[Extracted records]
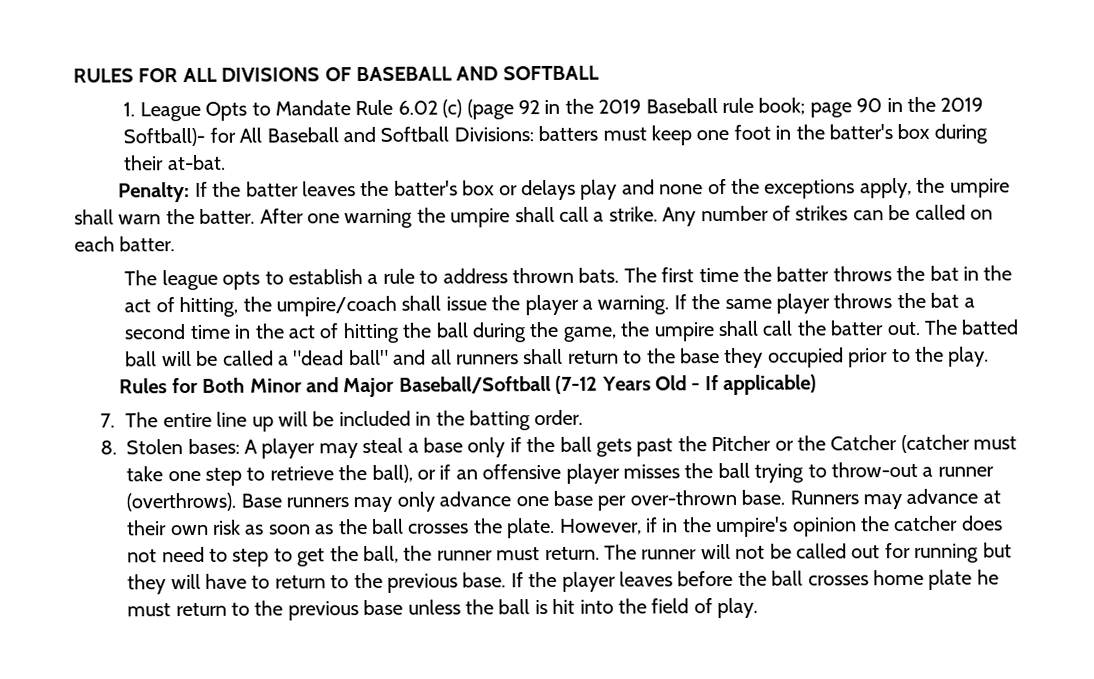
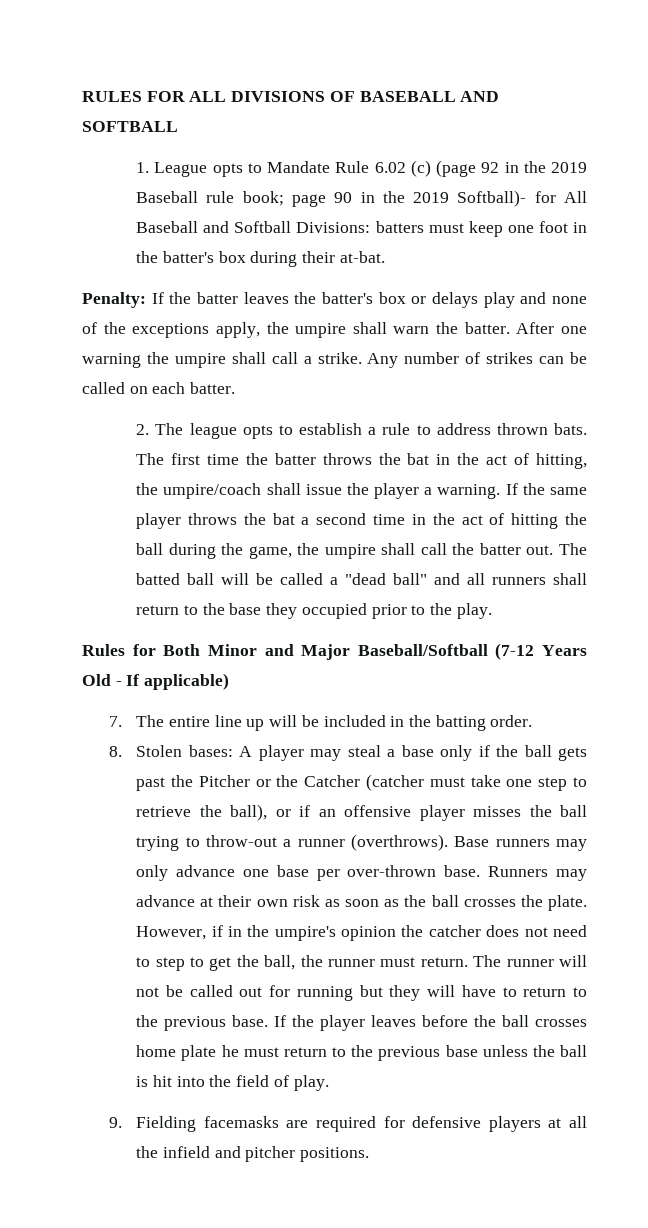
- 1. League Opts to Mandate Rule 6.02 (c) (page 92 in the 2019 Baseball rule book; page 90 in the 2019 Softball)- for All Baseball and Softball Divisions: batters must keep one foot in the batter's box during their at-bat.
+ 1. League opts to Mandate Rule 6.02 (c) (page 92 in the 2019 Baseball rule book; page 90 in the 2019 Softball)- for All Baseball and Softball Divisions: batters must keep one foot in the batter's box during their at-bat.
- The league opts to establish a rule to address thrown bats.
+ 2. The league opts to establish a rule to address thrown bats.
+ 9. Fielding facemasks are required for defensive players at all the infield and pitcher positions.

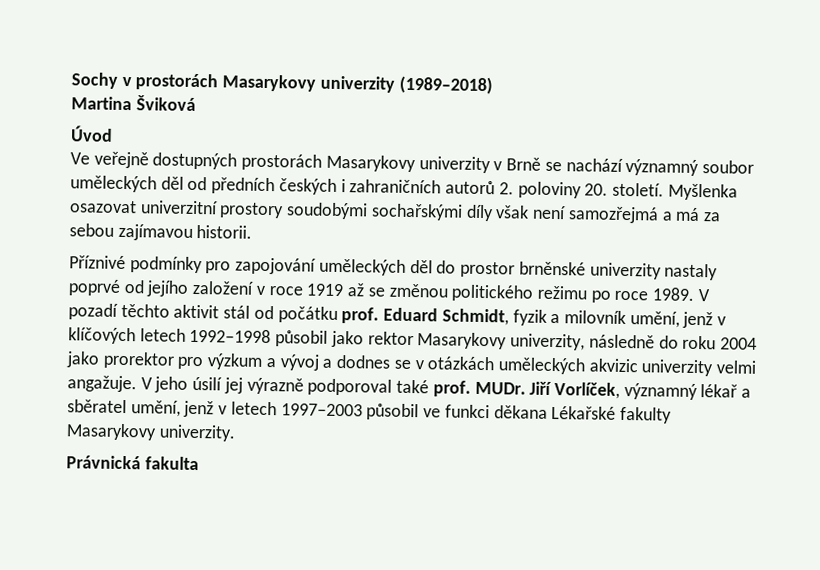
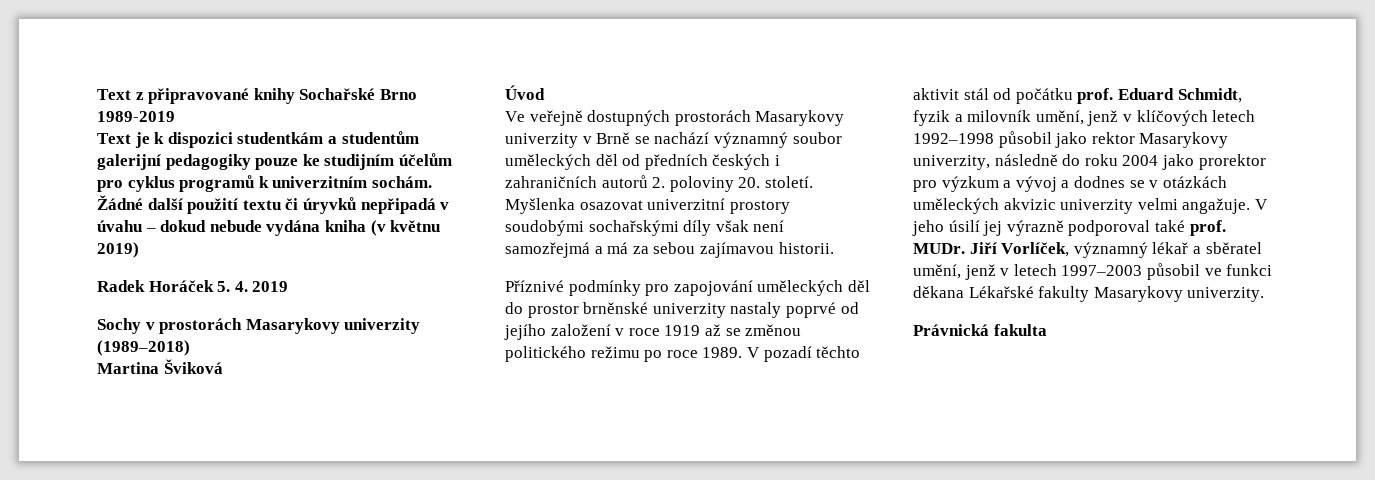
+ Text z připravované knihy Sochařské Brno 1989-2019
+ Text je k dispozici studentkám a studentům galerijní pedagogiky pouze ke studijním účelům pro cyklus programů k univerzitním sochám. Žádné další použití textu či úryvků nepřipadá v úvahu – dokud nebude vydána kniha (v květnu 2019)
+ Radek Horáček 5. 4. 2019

• [EXERCISE REQUIREMENTS] Would you reproduce, word for word, the lines from the one holding "(v květnu 2019)" through the final line of the entries, both included?

• [RESPONSE BELOW]
+ Text je k dispozici studentkám a studentům galerijní pedagogiky pouze ke studijním účelům pro cyklus programů k univerzitním sochám. Žádné další použití textu či úryvků nepřipadá v úvahu – dokud nebude vydána kniha (v květnu 2019)
+ Radek Horáček 5. 4. 2019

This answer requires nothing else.